Почему-то, вероятно в силу проклятья, записать этот альбом извне в ту пору было никак нельзя, но это Самойлова уже не смущало, он по памяти принялся восстанавливать то, что сам аннигилировал, самостоятельно — в себе, и почувствовал, как обретает небывалое могущество. И могуществу отдается, уступает привитое в детстве бессилие, открывая дорогу безумию, означающему свободу воображения без границ!
Свою задачу Самойлов определил четко — наиважнейшим делом для него теперь является восстановление до мельчайших подробностей того, что оборвалось и пропало вместе с хором мальчиков. Того, что предшествует
Мало-помалу комната наполнялась гостями. Они усаживались порознь, как того требует логика трезвого ума, не готовые к сближению. И оттого, что они соблюдали дистанцию, в комнате казалось просторнее.
Блондинка с очень светлой кожей, в черном платье без рукавов сидела у зеркала, демонстрируя шов на спине, куда была вшита молния. Полноватый парень с курчавой головой подпирал подоконник, словно только что приземлился сквозь открытое окно. В комнате пахло табаком. Родители разрешали курить.

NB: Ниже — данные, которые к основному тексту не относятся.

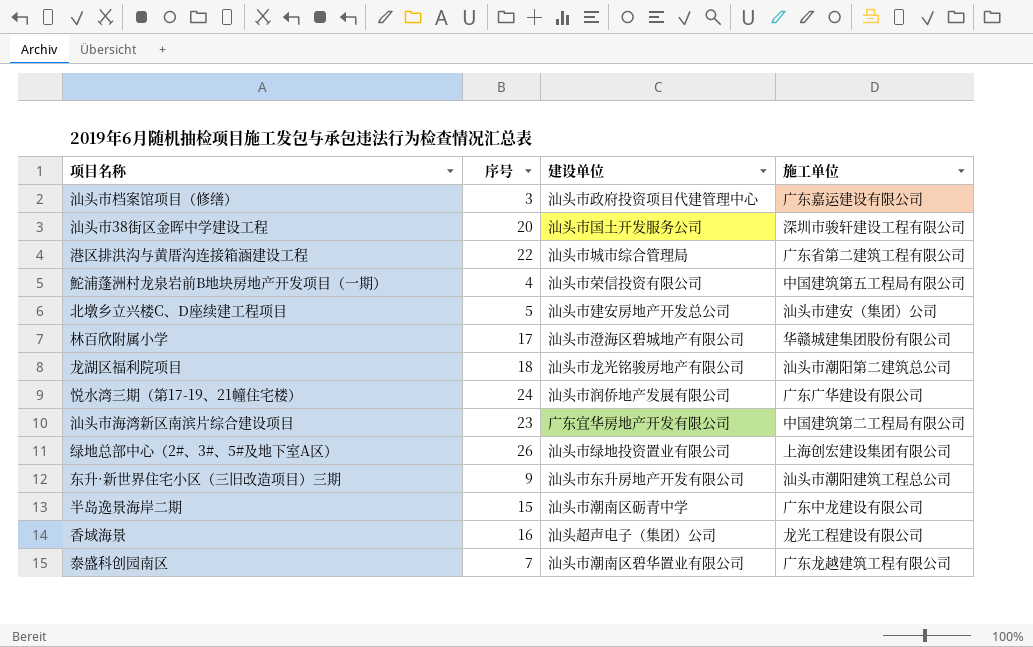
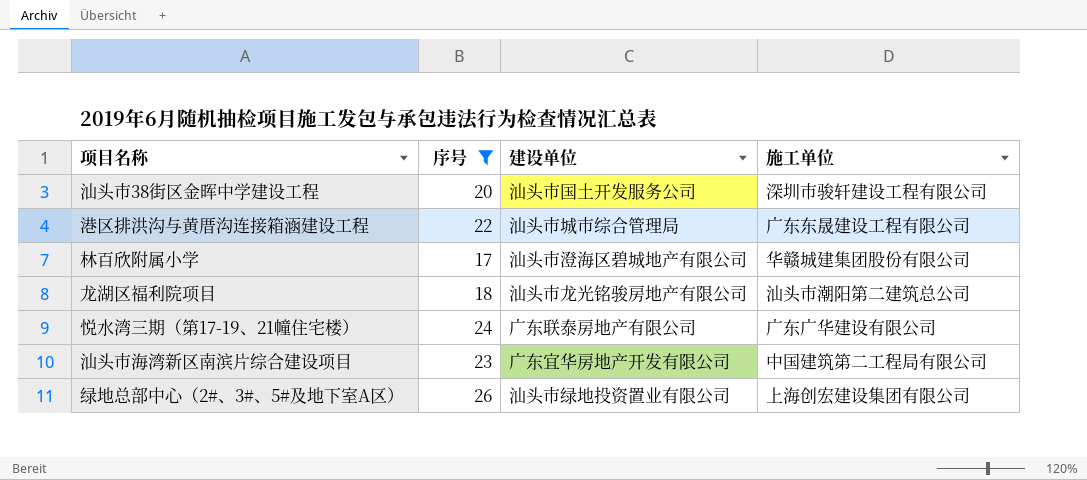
filter: none -> 序号 >= 17
港区排洪沟与黄厝沟连接箱涵建设工程 | 施工单位: 广东省第二建筑工程有限公司 -> 广东东晟建设工程有限公司
悦水湾三期（第17-19、21幢住宅楼） | 建设单位: 汕头市润侨地产发展有限公司 -> 广东联泰房地产有限公司

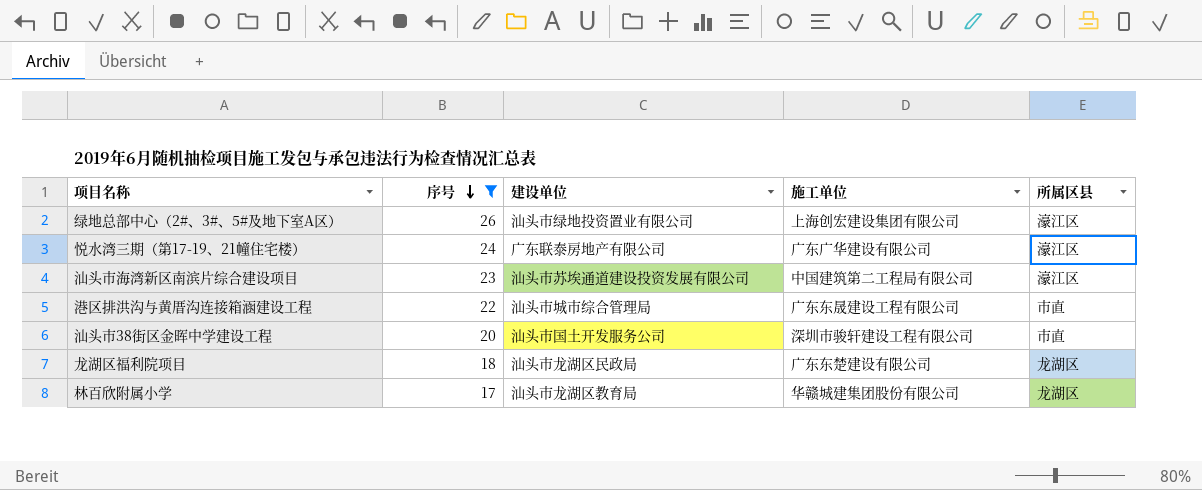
row order: none -> 序号 descending
column 所属区县 | position: none -> 5
汕头市海湾新区南滨片综合建设项目 | 建设单位: 广东宜华房地产开发有限公司 -> 汕头市苏埃通道建设投资发展有限公司
龙湖区福利院项目 | 建设单位: 汕头市龙光铭骏房地产有限公司 -> 汕头市龙湖区民政局
龙湖区福利院项目 | 施工单位: 汕头市潮阳第二建筑总公司 -> 广东东楚建设有限公司
林百欣附属小学 | 建设单位: 汕头市澄海区碧城地产有限公司 -> 汕头市龙湖区教育局

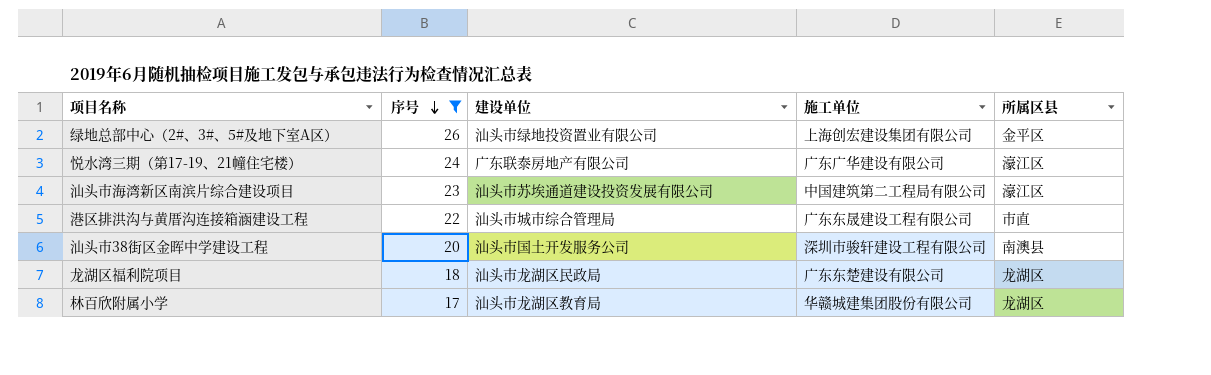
绿地总部中心（2#、3#、5#及地下室A区） | 所属区县: 濠江区 -> 金平区
汕头市38街区金晖中学建设工程 | 所属区县: 市直 -> 南澳县

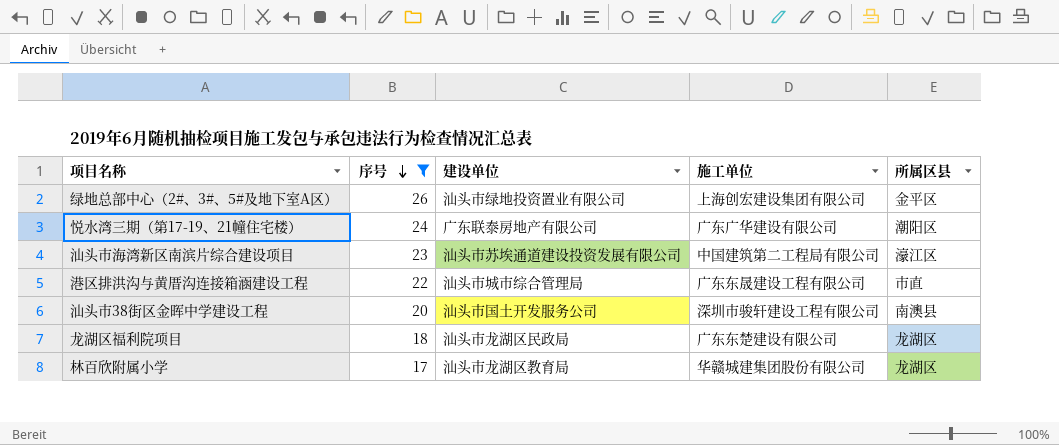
悦水湾三期（第17-19、21幢住宅楼） | 所属区县: 濠江区 -> 潮阳区

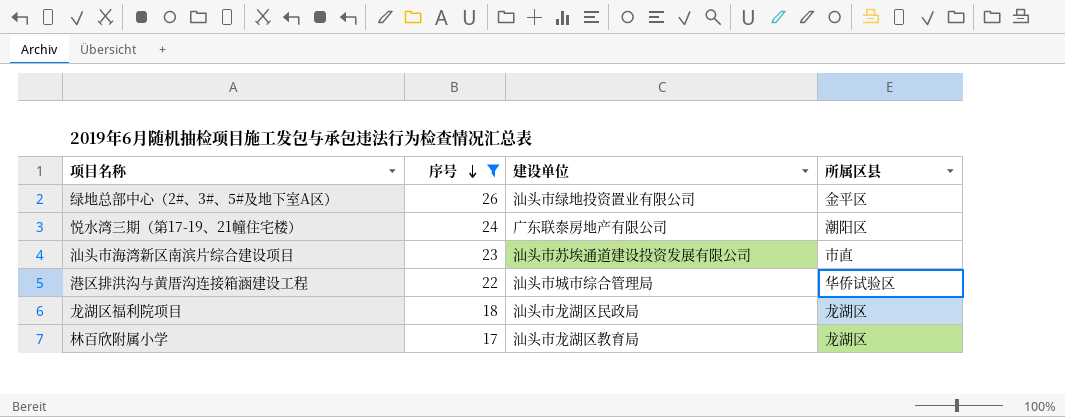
column 施工单位 | position: 4 -> none
row 汕头市38街区金晖中学建设工程: 20 | 汕头市国土开发服务公司 | 深圳市骏轩建设工程有限公司 | 南澳县 -> none
汕头市海湾新区南滨片综合建设项目 | 所属区县: 濠江区 -> 市直
港区排洪沟与黄厝沟连接箱涵建设工程 | 所属区县: 市直 -> 华侨试验区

Самойлов прибыл раньше всех. Пигалица «Нота», присоединенная к «Днепру», послушно переписывала «Гранд Фанк». Четыре катушки вращались в одном направлении с одинаковой скоростью. Позднее всех явилась девушка в короткой замшевой юбке и лазурной майке с открытыми подмышками. Кожа ее длинных рук и ног имела цвет мокрого песка, на запястье свободно болтались мужские часы. Кукольное личико из-за волос, густых и растрепанных под Роберта Планта, казалось миниатюрнее, чем было на самом деле. Она примчалась прямо из техникума.